Since 2013, trumpeter Lina Allemano has been dividing her time evenly between two cities, maintaining her eponymous quartet and developing other initiatives in Toronto, while studying extended techniques and expanding her musical impulses across a broad range of improvisatory ensembles in Berlin. While the Berlin experiences clearly mark recent Toronto enterprises like the Titanium Riot quartet and the duo Bloop, two new CDs present broader views of how her German residence is shaping Allemano’s work.
 
Formed in 2017, Ohrenschmaus (“ear feast”) is Allemano’s Berlin trio with Norwegian bassist Dan Peter Sundland and German drummer Michael Griener. Allemano’s compositions are tailored to the group’s highly improvisatory character: they favour strong sonic identities— whether clarion blasts, whispers, or combinations thereof, and their phrases open outward, pressing toward form rather than defining it, or conversely breaking free of it. The opening “Year of the Eye” begins as a strikingly insistent, brassy declaration. If Allemano often resides at the introspective end of the trumpet’s range, here she suggests the glittering, extroverted virtuosity of Freddie Hubbard, an early influence, before embarking on an inventive dialogue with Sundland and Griener, each phrase suggesting a different direction. “Geröstet Peanut” is highlighted by Allemano’s interaction with Griener’s dense, rattling drumming, while “Ostsee” celebrates a creative instability that can move from a reflective, formal lyricism to a dynamic rhythmic sputtering. On “Rats and Mice and Everything Nice” the music drops to a whisper, while the concluding “Hooray Norway” subtly merges the sounds of trumpet and bass.
 

Glimmer Glammer is Allemano’s first solo recording, and takes the challenge beyond technique towards fully realized music. “Portrait of Sticks” is an essay in identity, initially reducing content to almost rudimentary phrases, near-bugle calls, then gradually altering them, developing subtle rhythmic inflections that shift the terrain to jazz and beyond.
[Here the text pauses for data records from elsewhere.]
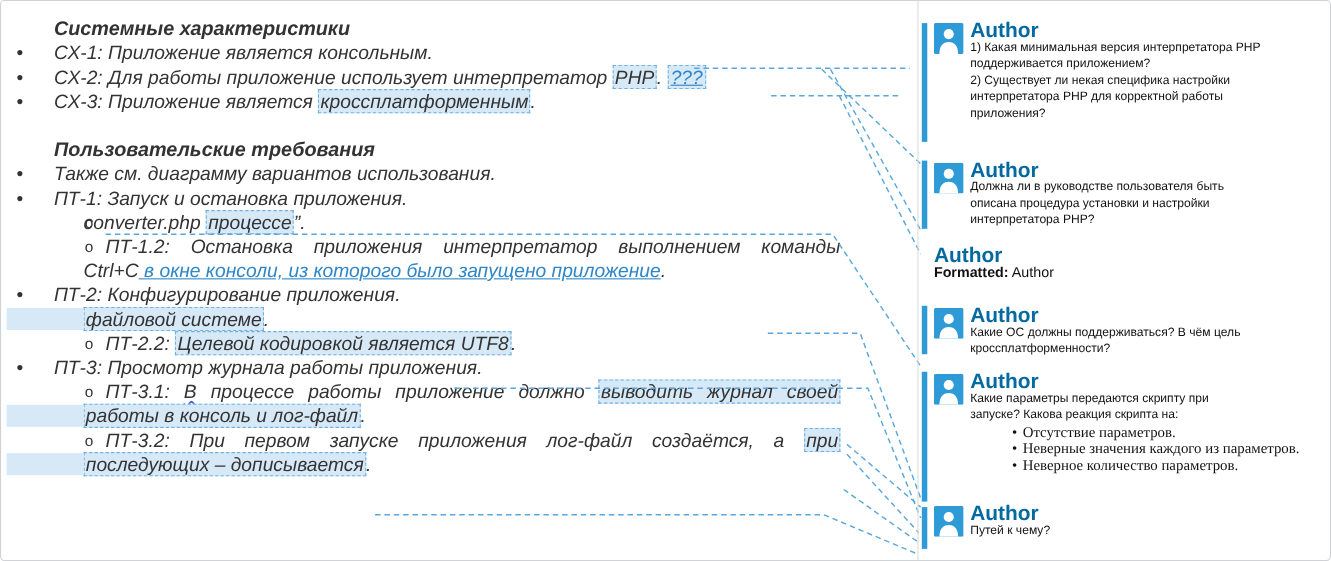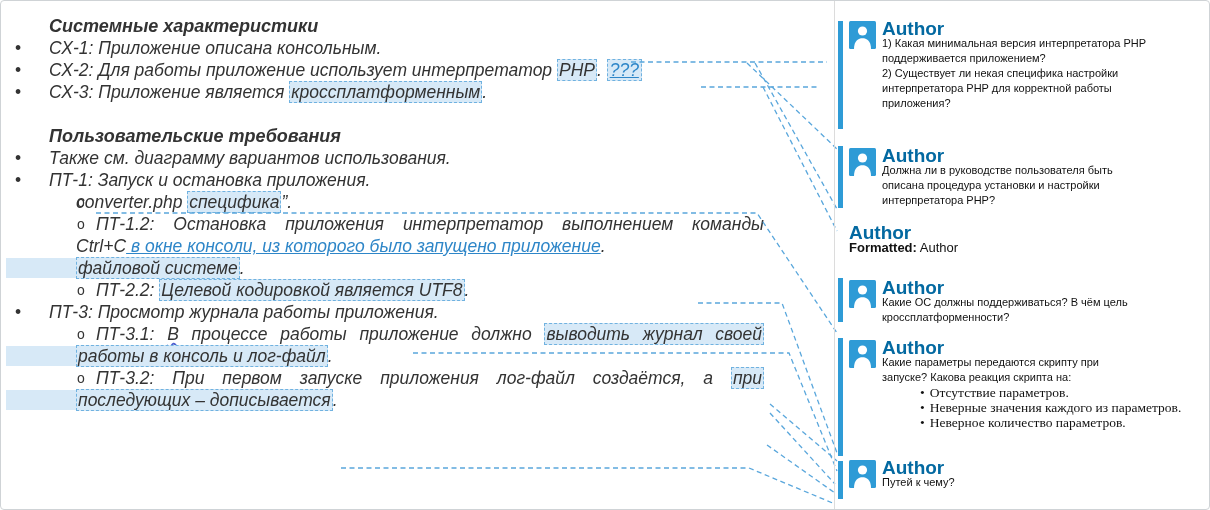--- a/index.html
+++ b/index.html
@@ -68,7 +68,7 @@
       </div>
       <div class="blk li1">
         <span class="mk">•</span>
-        <div class="ln"><span>СХ-1: Приложение описана консольным.</span></div>
+        <div class="ln"><span>СХ-1: Приложение является консольным.</span></div>
       </div>
       <div class="blk li1">
         <span class="mk">•</span>

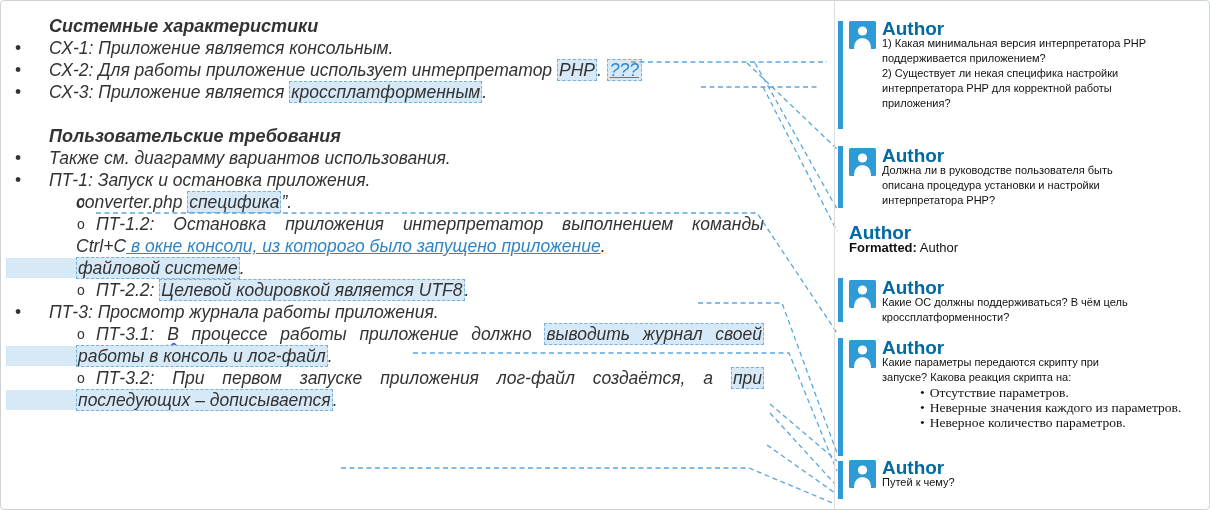--- a/index.html
+++ b/index.html
@@ -92,7 +92,7 @@
       </div>
       <div class="blk li2">
         <span class="mk">o</span>
-        <div class="ln"><span>converter.php </span><span class="cmt">специфика</span><span>”.</span></div>
+        <div class="ln"><span>converter.php </span><span class="cmt">процессе</span><span>”.</span></div>
       </div>
       <div class="blk li2">
         <span class="mk">o</span>

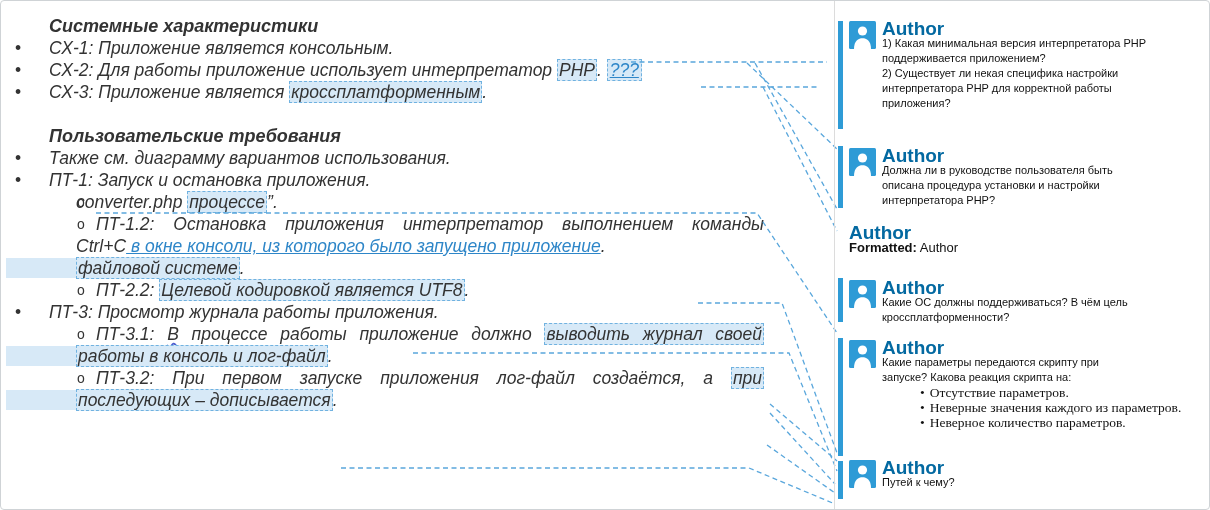--- a/index.html
+++ b/index.html
@@ -101,6 +101,7 @@
       </div>
       <div class="blk li1">
         <span class="mk">•</span>
+        <div class="ln"><span>ПТ-2: Конфигурирование приложения.</span></div>
       </div>
       <div class="blk li2">
         <span class="mk">o</span>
The works that follow are complex, sometimes multiple, explorations of secret voices. “Clamour” employs both circular breathing and multiphonics to create continuous sound and distinct events, evoking an interiority that belongs at once to trumpet and trumpeter. “Buchfink” celebrates tradition and innovation, linking the sound of a Harmon mute with rapid, sometimes fluttering phrasing and occasional multiphonics in a way that conjoins the contrasting jazz traditions of Miles Davis and John Coltrane. The final “One Man Down,” commemorating Allemano’s friend, the late Justin Haynes, returns to the primary materials signalled at the CD’s beginnings and achieves a singular transition, an open horn phrase that’s subtly transmuted with the addition of a mute—as moving a transformation as one will likely ever hear.

What stands out in these recordings is Allemano’s simultaneous commitment to both clarity and exploration—less a balancing act than a defining quality, an insistent presence of mind and spirit.